O teu capacete coberto de goiveiros e ervas
bravas foi um alvo fácil como fácil é morrer.


* Citação de 1944, in versão portuguesa dos Cadernos de Albert Camus – Caderno Nº 4 (Janeiro de 1942 – Setembro 1945) - página 121, edição Livros do Brasil; in versão original francesa “Carnets (1935 – 1948) – “Cahier IV (janvier 1942 – septembre1945) – página 1021, Oeuvres complètes – II. (Mesmo quando surgem duvidas tenho mantido sempre a tradução original; aqui: folles/bravas (?). Neste caso a citação que serviu de epígrafe não corresponde aquela que, neste momento, leio no original. Não encontro uma explicação imediata para a discrepância.)
*
Como seria de supor não havia erro na citação. Logo a seguir ao fragmento que tomei quando preparava o poste surge o fragmento que, originalmente, tomei para epígrafe do poema e do qual, incrivelmente, apesar de estar mesmo à mão, não me dei conta. Integra um longo, e muito interessante, excerto, inteiramente dedicado à guerra, intitulado:

“Création corrigée.”

(…)

“Bob dans les prairies d´été en Normandie.

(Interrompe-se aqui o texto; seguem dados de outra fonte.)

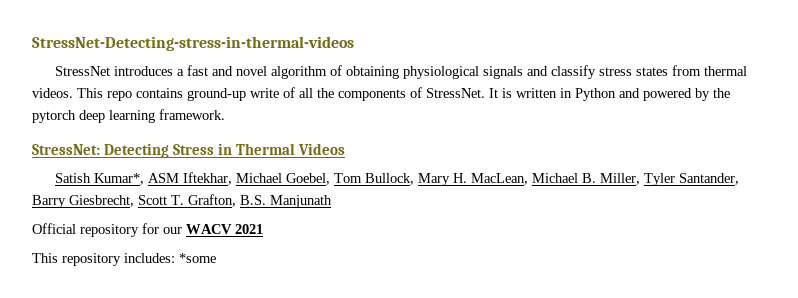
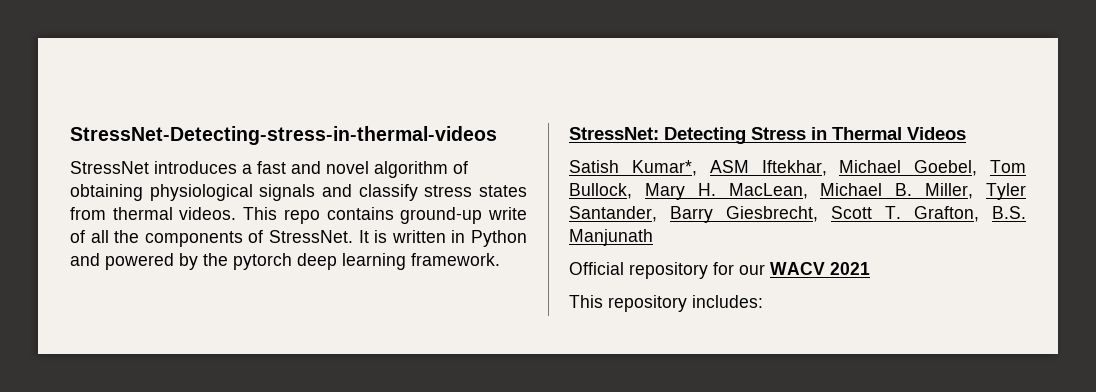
- This repository includes: *some
+ This repository includes:

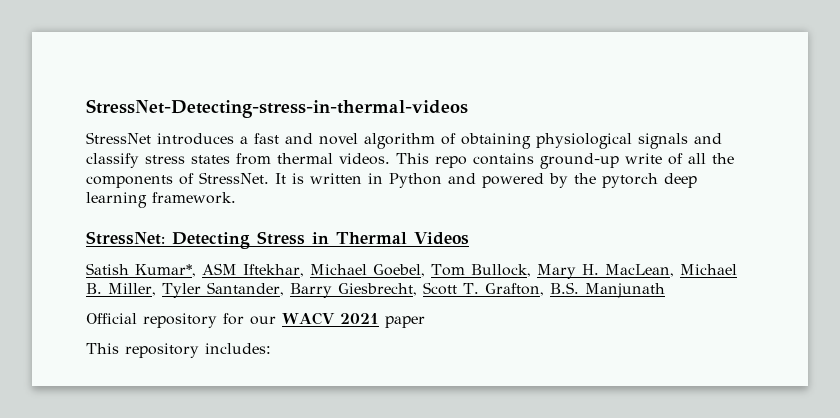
- Official repository for our WACV 2021
+ Official repository for our WACV 2021 paper

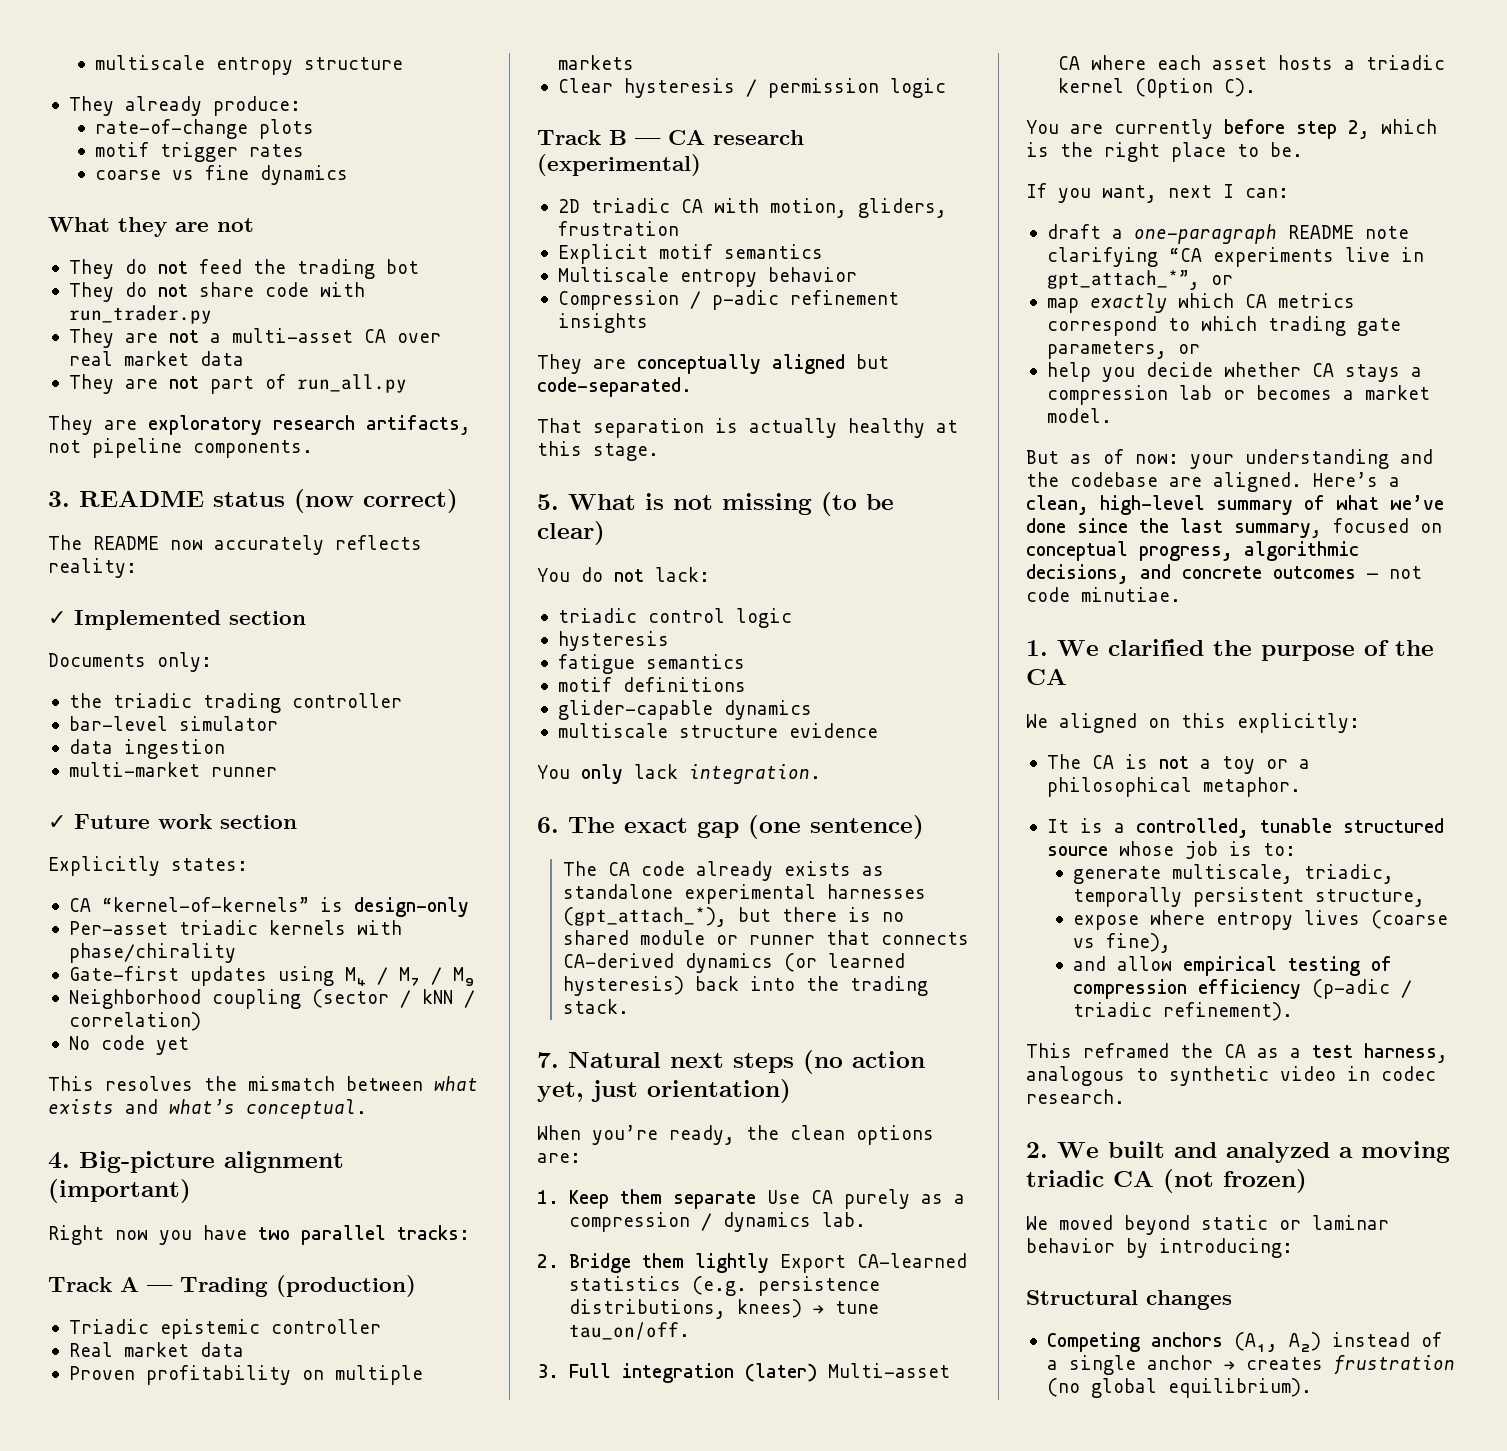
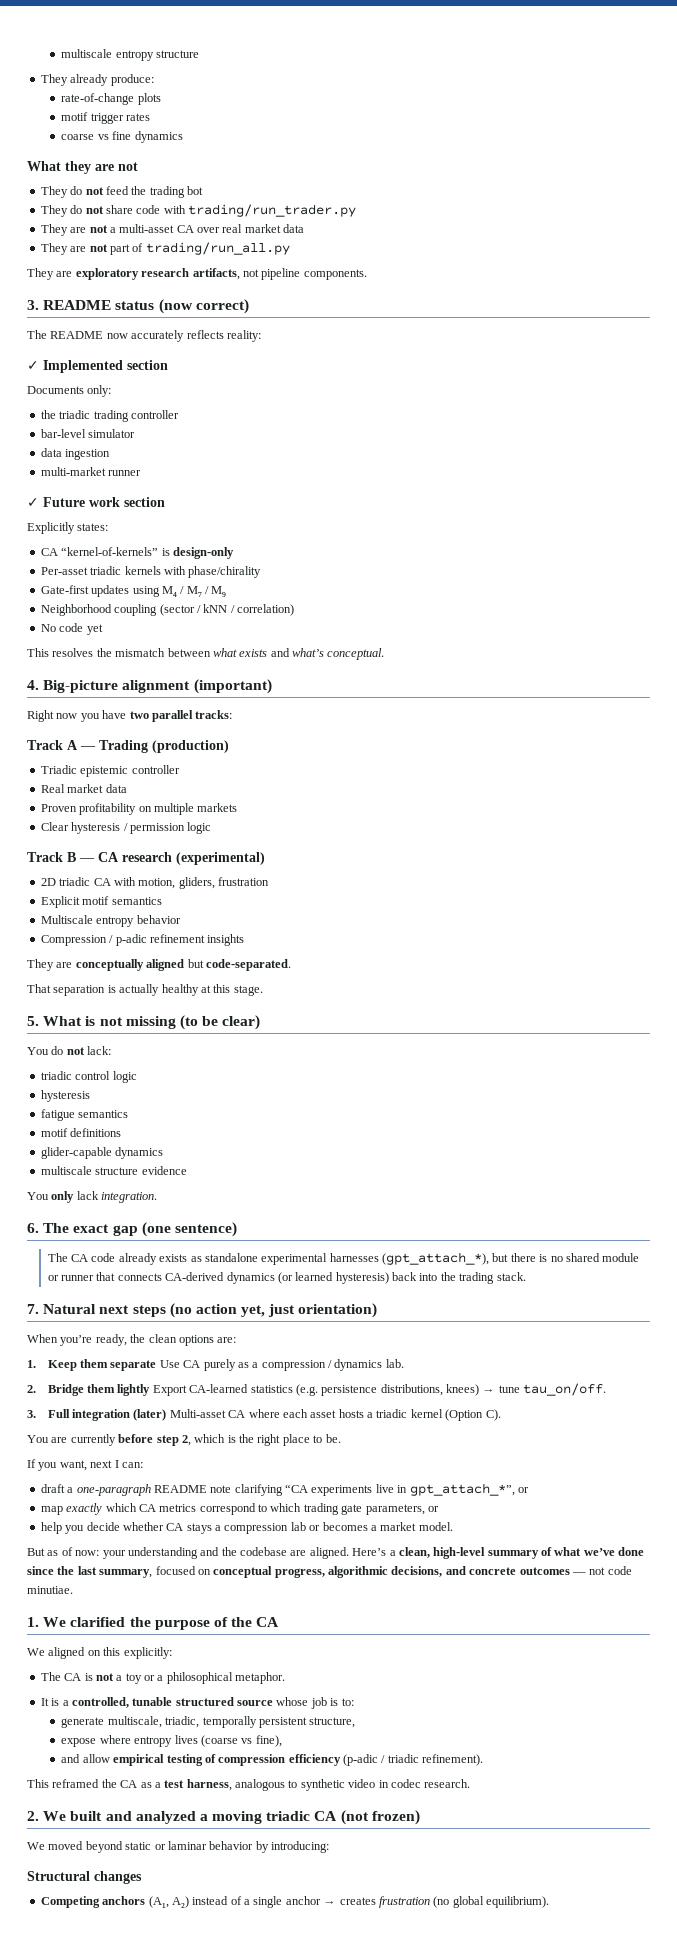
- They do not share code with run_trader.py
+ They do not share code with trading/run_trader.py
- They are not part of run_all.py
+ They are not part of trading/run_all.py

Son casque couvert d´herbes folles et de ravenelles. »

21/02/2009

Não posso viver fora da beleza.

“Não posso viver fora da beleza. É o que me torna fraco diante de certos seres.”

“Je ne peux pas vivre hors de la beauté. C´est ce que me rend faible devant certains êtres. " *



A caminho do futuro incerto
se joga a minha vida
e os gestos dela
tudo se joga menos a pura
beleza daquela face
e o meu olhar nela

não seria capaz de viver
fora da beleza
e um olhar por vezes basta
novidade do breve desejo
arrebatado e triste
no aceno de despedida

chegar partir abrir a mão
apertar os lábios
e lamber as feridas
sorver a lágrima
que cai pelo rosto desabrida
e não perder o trilho

amar o dia como a um filho
que se viu nascer
e admirar a beleza do seu rosto
olhar o anoitecer
e a luz que ilumina o caminho
me faz crer

não posso viver fora da beleza
perdida a juventude
o meu corpo oblíquo
rememora resiste e reverdece
qual movimento do desejo
que se não perde e cresce.

* Citação de 1943, in versão portuguesa dos Cadernos de Albert Camus – Caderno Nº 4 (Janeiro de 1942 – Setembro 1945) - página 88, edição Livros do Brasil; in versão original francesa “Carnets (1935 – 1948) – “Cahier IV (janvier 1942 – septembre1945) – página 994, Oeuvres complètes – II. (Mesmo quando surgem duvidas tenho mantido sempre a tradução original.)

13/02/2009

O vento, uma das raras coisas próprias do mundo.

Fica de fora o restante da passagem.